▶ [TRY IT]:
Would you please set down, word for word, the lines from the one with "(304, 80) none" through the final line of the data below, omitting any pictures?
==== DATA FOR PROCESSING ====
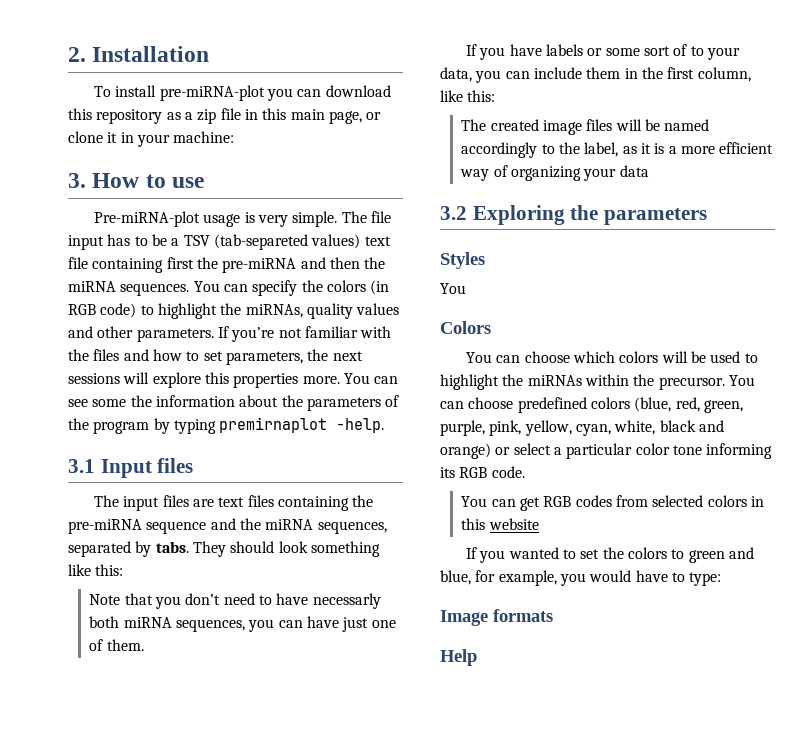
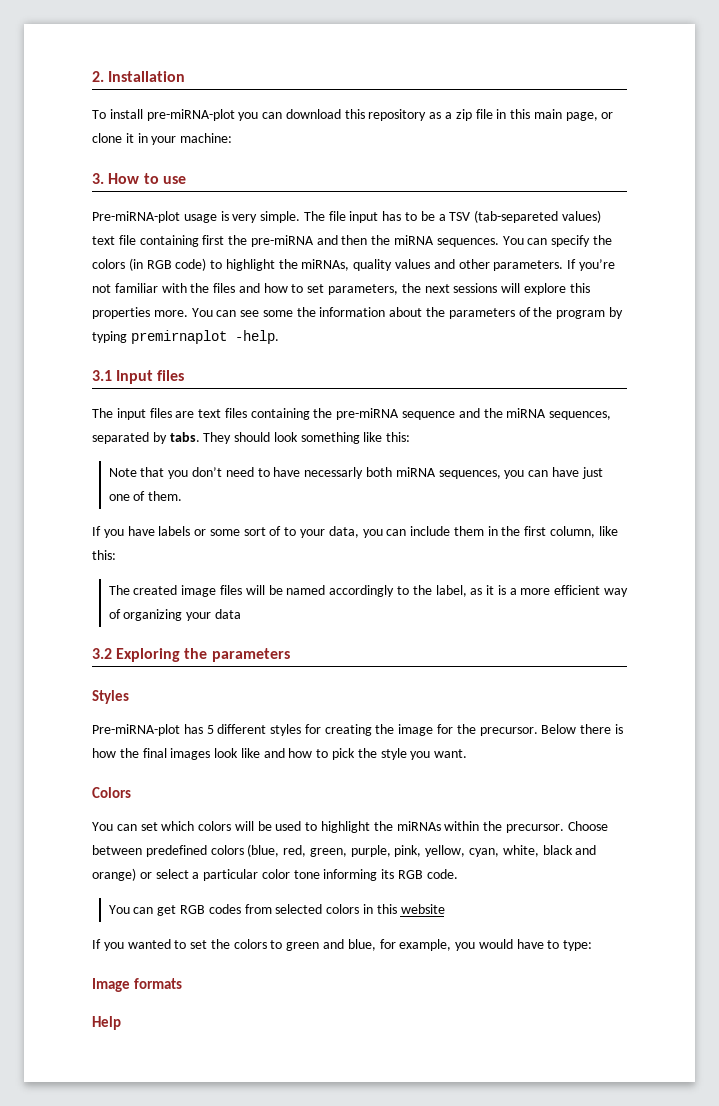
[440,283,466,294] You -> [92,724,623,736] [92,748,468,760] Pre-miRNA-plot has 5 different styles for creating the image for the precursor. Below there is how the final images look like and how to pick the style you want.
[524,351,570,363] choose -> [140,822,158,831] set
[728,375,755,386] [440,397,514,409] You can choose -> [567,821,608,831] [92,845,142,855] Choose between

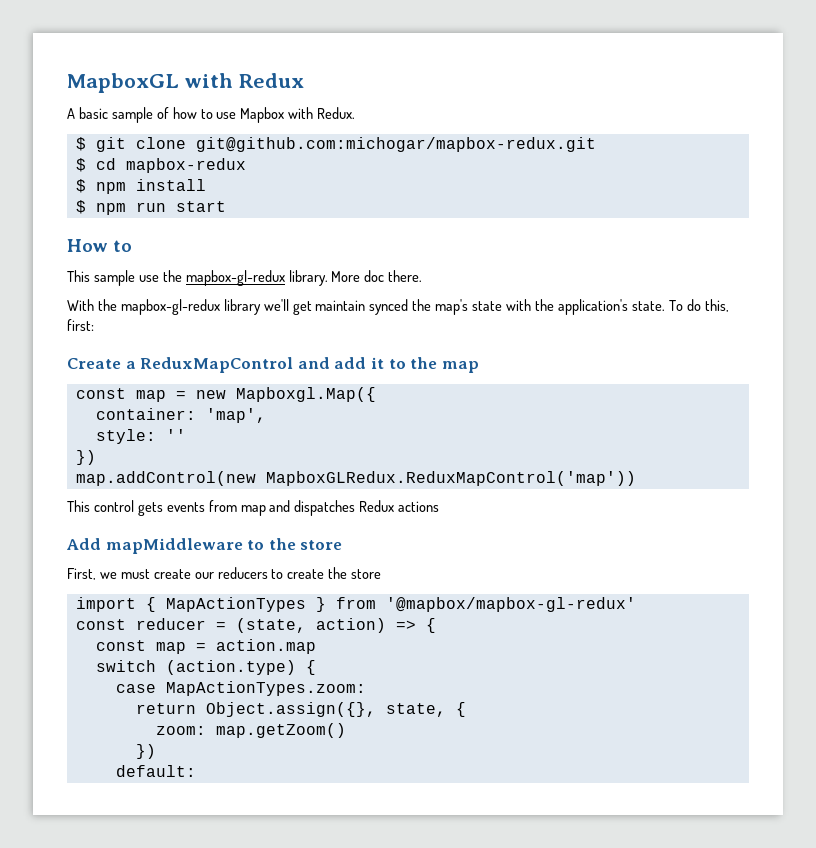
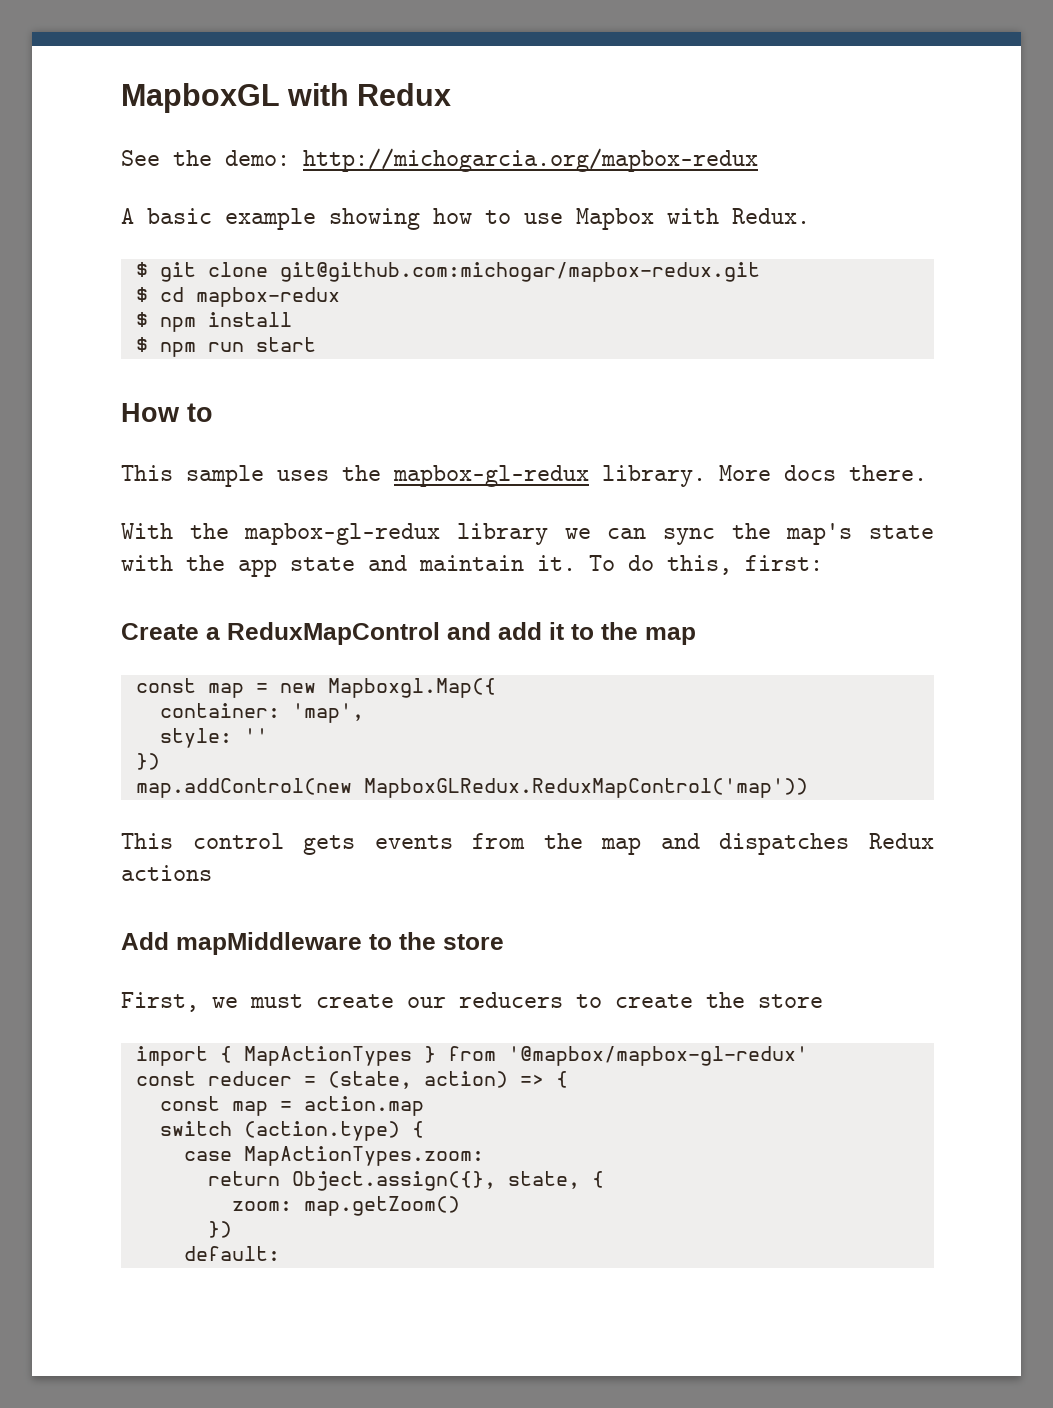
(304, 80) none -> [121,148,758,172] // See the demo: http://michogarcia.org/mapbox-redux
[111,107,169,123] sample of -> [225,208,420,230] example showing
[138,275,159,282] use -> [277,470,329,481] uses
[364,270,385,282] doc -> [784,465,836,481] docs
[263,299,409,315] we'll get maintain synced -> [564,528,716,545] we can sync
[557,299,665,315] application's state. -> [238,555,576,577] app state and maintain it.
(237, 506) none -> [543,833,583,849] the

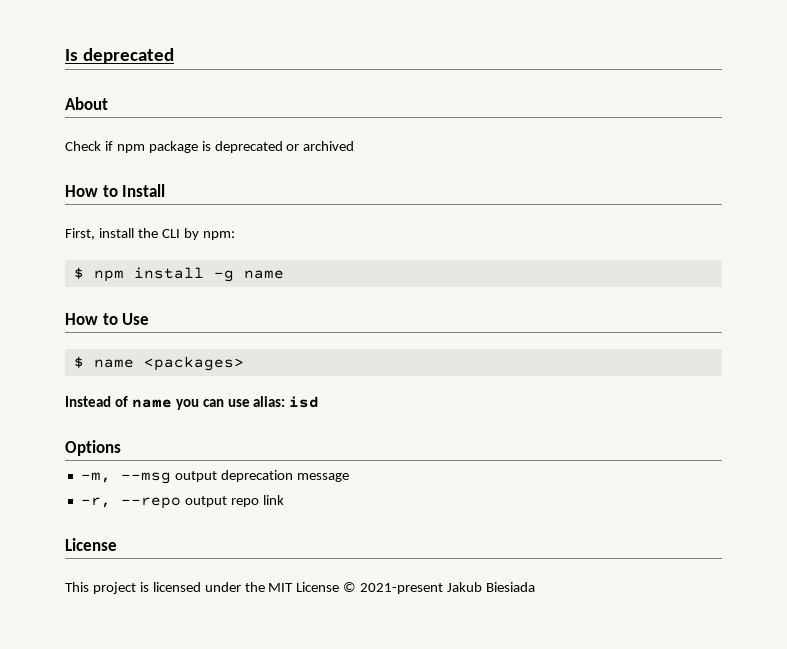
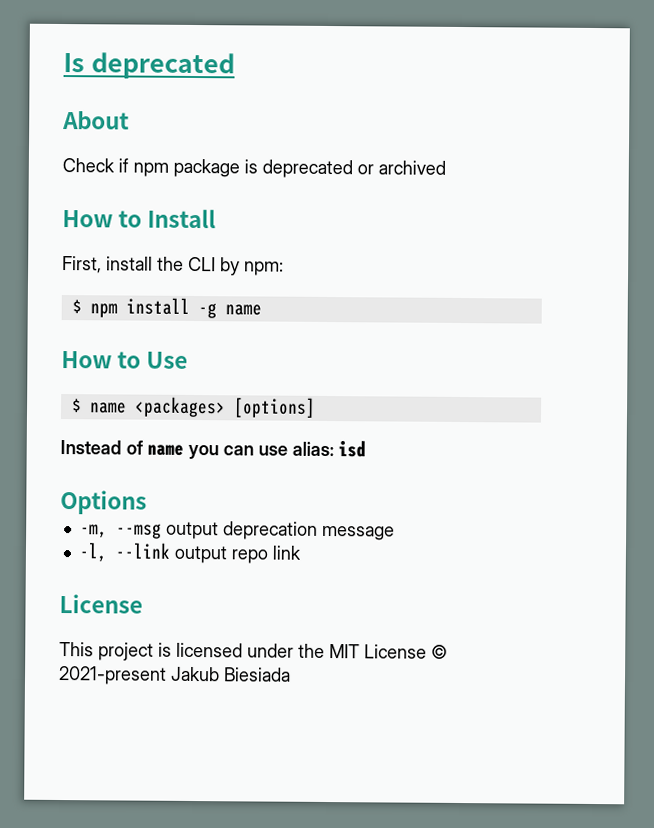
(244, 363) none -> [232,397,316,418] [options]
[80,497,181,509] -r, --repo -> [78,542,171,563] -l, --link

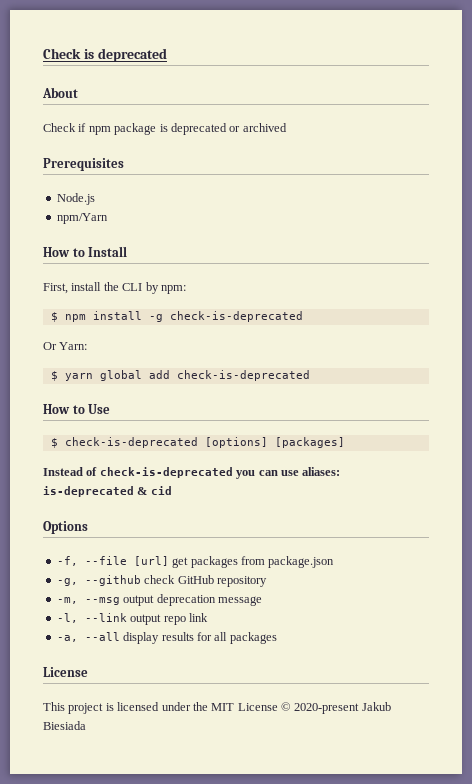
[63,53,85,73] Is -> [43,48,94,59] Check is
(446, 167) none -> [43,158,124,171] [56,193,95,205] [56,213,108,224] // Prerequisites // Node.js // npm/Yarn
[224,304,262,316] name -> [169,311,303,322] [43,342,88,350] [50,370,310,381] check-is-deprecated // Or Yarn: // $ yarn global add check-is-deprecated
[88,396,226,418] name <packages> -> [64,437,198,448] check-is-deprecated
(316, 407) none -> [274,437,345,448] [packages]
[147,444,184,456] name -> [99,467,233,478] check-is-deprecated
[292,440,366,458] [60,490,147,515] alias: isd // Options -> [302,467,341,476] [43,486,172,497] [43,521,88,534] [56,556,335,568] [56,575,267,587] aliases: is-deprecated & cid // Options // -f, --file [url] get packages from package.json // -g, --github check GitHub repository
(302, 552) none -> [56,632,277,644] // -a, --all display results for all packages
[58,665,167,685] 2021-present -> [294,703,360,714] 2020-present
====
▶ [RESULT OF THE TASK]:
(304, 80) none -> [121,148,758,172] // See the demo: http://michogarcia.org/mapbox-redux
[111,107,169,123] sample of -> [225,208,420,230] example showing
[138,275,159,282] use -> [277,470,329,481] uses
[364,270,385,282] doc -> [784,465,836,481] docs
[263,299,409,315] we'll get maintain synced -> [564,528,716,545] we can sync
[557,299,665,315] application's state. -> [238,555,576,577] app state and maintain it.
(237, 506) none -> [543,833,583,849] the

(244, 363) none -> [232,397,316,418] [options]
[80,497,181,509] -r, --repo -> [78,542,171,563] -l, --link

[63,53,85,73] Is -> [43,48,94,59] Check is
(446, 167) none -> [43,158,124,171] [56,193,95,205] [56,213,108,224] // Prerequisites // Node.js // npm/Yarn
[224,304,262,316] name -> [169,311,303,322] [43,342,88,350] [50,370,310,381] check-is-deprecated // Or Yarn: // $ yarn global add check-is-deprecated
[88,396,226,418] name <packages> -> [64,437,198,448] check-is-deprecated
(316, 407) none -> [274,437,345,448] [packages]
[147,444,184,456] name -> [99,467,233,478] check-is-deprecated
[292,440,366,458] [60,490,147,515] alias: isd // Options -> [302,467,341,476] [43,486,172,497] [43,521,88,534] [56,556,335,568] [56,575,267,587] aliases: is-deprecated & cid // Options // -f, --file [url] get packages from package.json // -g, --github check GitHub repository
(302, 552) none -> [56,632,277,644] // -a, --all display results for all packages
[58,665,167,685] 2021-present -> [294,703,360,714] 2020-present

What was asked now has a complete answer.